O Brasil está entre os países do G20 que registraram menor perda salarial durante a crise financeira, segundo relatório divulgado nesta terça-feira pela Organização Internacional do Trabalho (OIT). Os dados indicam que os salários médios mensais no Brasil registraram crescimento de 2,8% em 2008, acima de países como Canadá (2%), Austrália (1,1%) e Grã-Bretanha (0,5%).

BBC Brasil |

Apesar disso, os salários brasileiros cresceram menos do que em 2007, quando aumentaram 4,9%, segundo dados da OIT.

As maiores perdas foram registradas em países como México (-3,5 %), Japão (-0,9%), África do Sul (-0,3%) e Alemanha (-0,6%).

'Memorável'
Embora o estudo não revele estatísticas de dois dos principais emergentes membros do G20, Índia e China, o autor do estudo, Patrick Belser, disse à BBC que o Brasil está, "certamente, entre os três países do grupo em que os salários mais cresceram".

Segundo o economista, as políticas de recuperação da economia implementadas pelo governo brasileiro tiveram impacto positivo no emprego e salários do país.

A OIT considera que o governo brasileiro tomou medidas "decisivas não somente para prevenir a crise, mas também para reforçar a proteção social".

Entre elas, o relatório cita o aumento do salário mínimo e as iniciativas para garantir a continuidade de investimentos em infraestrutura, "que tiveram um impacto favorável na demanda por mão-de-obra", na opinião de Patrick Belser.

Apesar disso, o economista é cauteloso. "O Brasil conseguiu atravessar o período de crise de maneira memorável, mas já observamos, no primeiro trimestre deste ano, uma queda pronunciada na evolução dos salários e uma estabilização no segundo trimestre. O segundo semestre de 2009 será crucial para determinar se os salários vão seguir tendência de queda ou se irão manter o crescimento", disse.

Futuro
Os dados publicados são uma atualização do Relatório Mundial sobre os Salários, publicado em 2008 e editado a cada dois anos pela OIT.

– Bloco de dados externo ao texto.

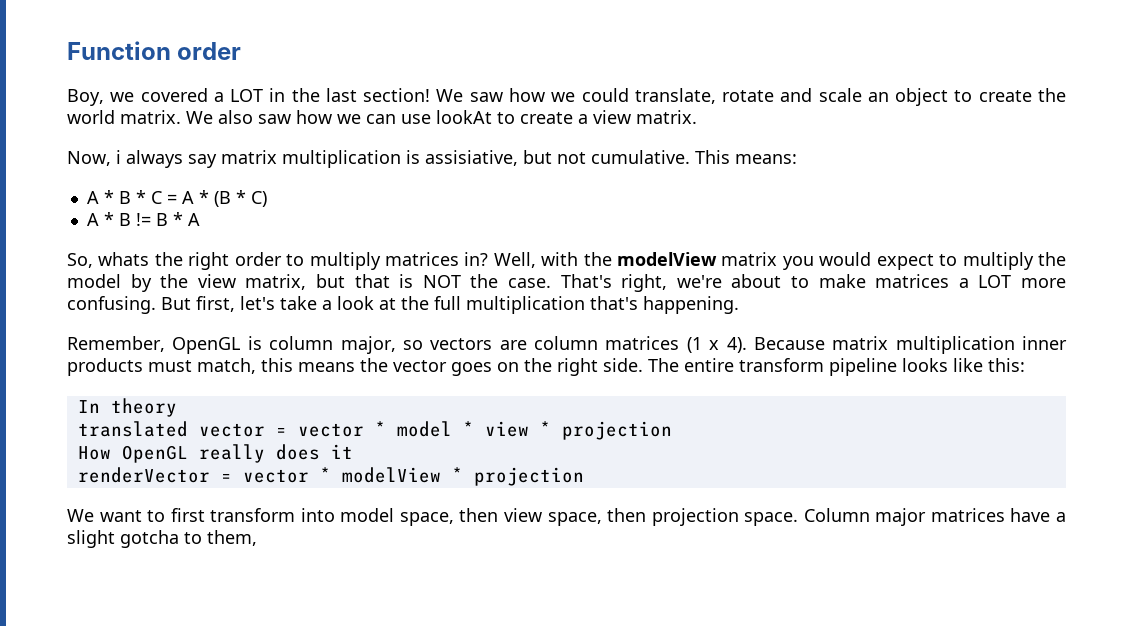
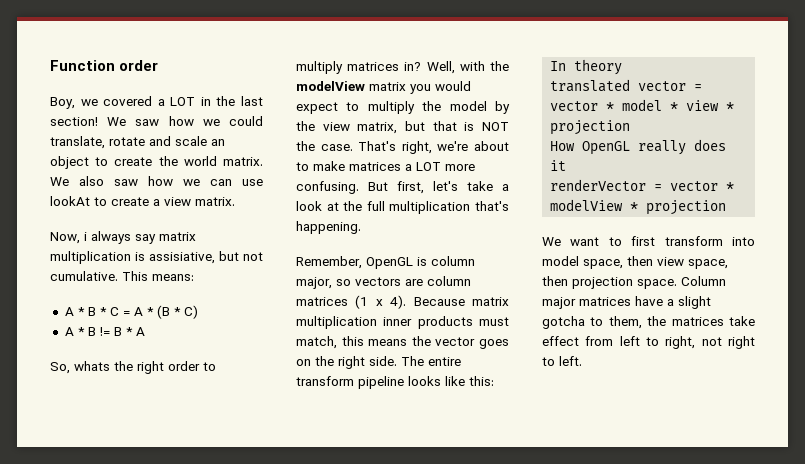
- Column major matrices have a slight gotcha to them,
+ Column major matrices have a slight gotcha to them, the matrices take effect from left to right, not right to left.

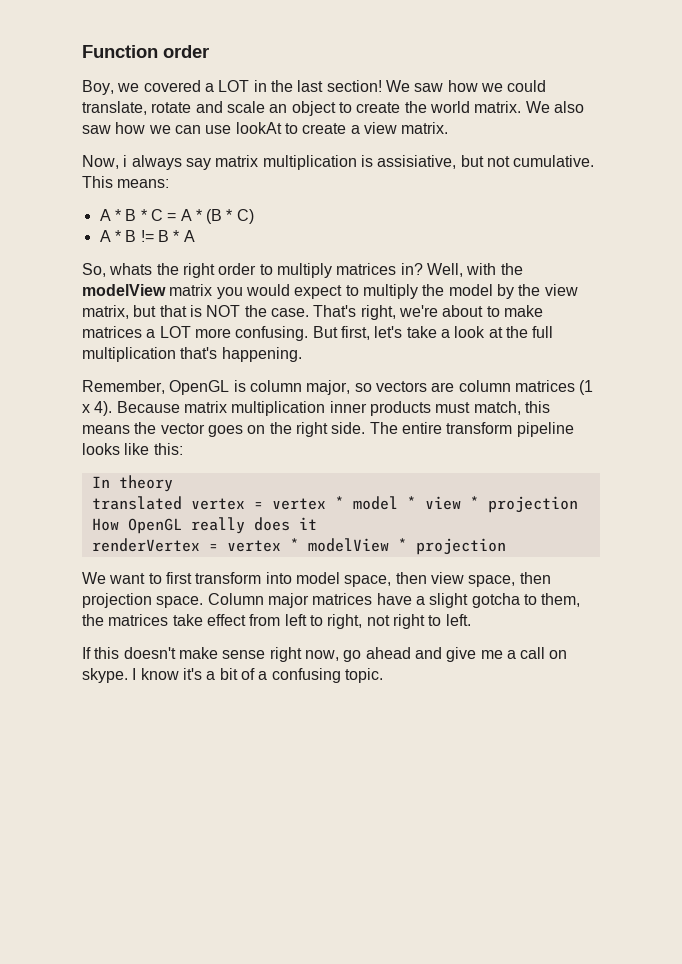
- translated vector = vector * model * view * projection
+ translated vertex = vertex * model * view * projection
- renderVector = vector * modelView * projection
+ renderVertex = vertex * modelView * projection
+ If this doesn't make sense right now, go ahead and give me a call on skype. I know it's a bit of a confusing topic.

As novas estatísticas indicam que, apesar dos primeiros sinais de recuperação da economia mundial, a situação dos salários no mundo continua a se deteriorar.

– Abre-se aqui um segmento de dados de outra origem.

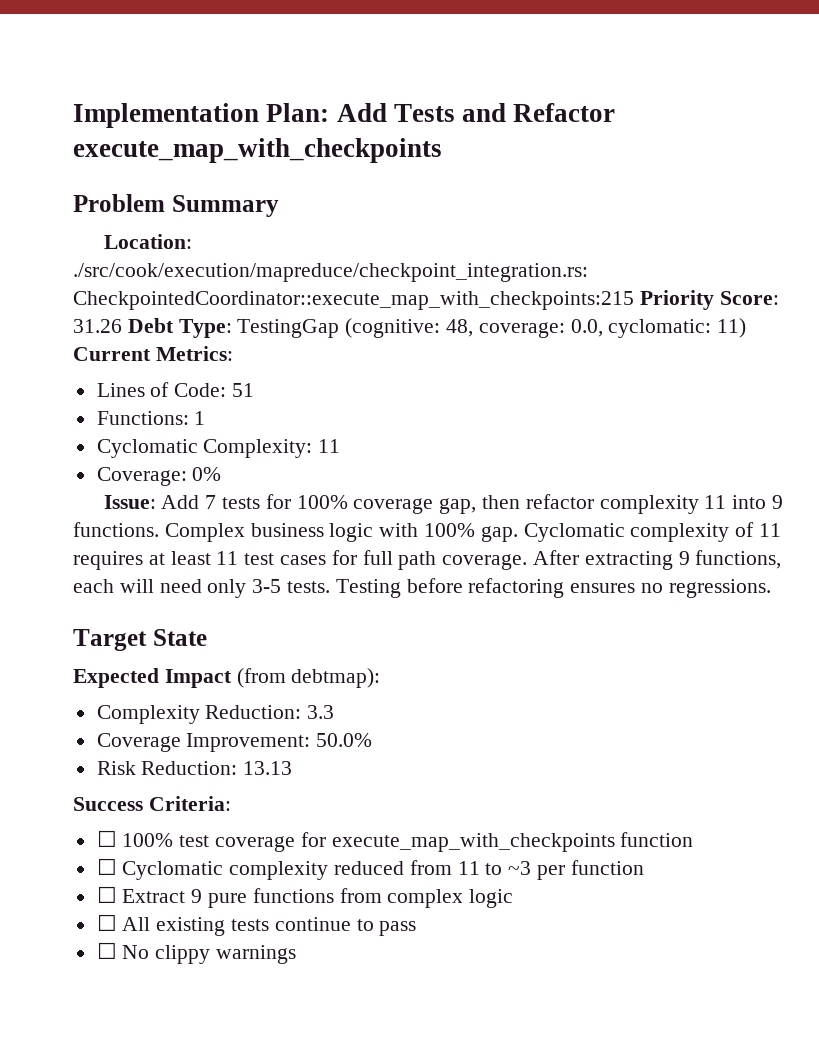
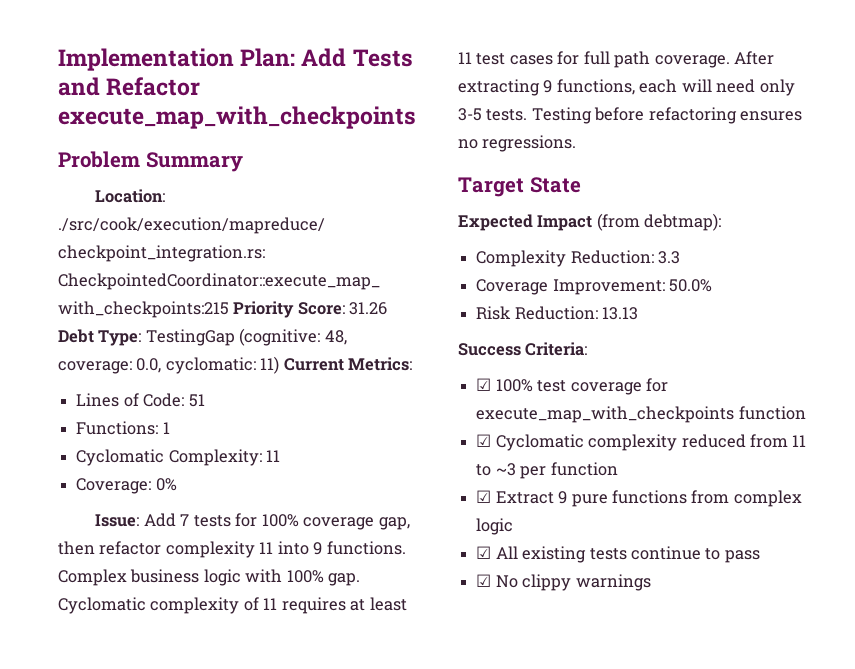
- ☐ 100% test coverage for execute_map_with_checkpoints function
+ ☑ 100% test coverage for execute_map_with_checkpoints function
- ☐ Cyclomatic complexity reduced from 11 to ~3 per function
+ ☑ Cyclomatic complexity reduced from 11 to ~3 per function
- ☐ Extract 9 pure functions from complex logic
+ ☑ Extract 9 pure functions from complex logic
- ☐ All existing tests continue to pass
+ ☑ All existing tests continue to pass
- ☐ No clippy warnings
+ ☑ No clippy warnings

Segundo a OIT, o aumento dos salários médios no mundo caiu, passando de 4,3% em 2007 para 1,4% em 2008. Os dados indicam que mais de 25% dos 53 países analisados registraram queda ou estagnação salarial.

Para a OIT, no contexto atual, ainda é prematuro falar em recuperação da economia mundial.

Segundo Patrick Belser, o desemprego vai continuar a aumentar a curto prazo e os salários vão permanecer estagnados ou em queda em um período de 1 a 2 anos.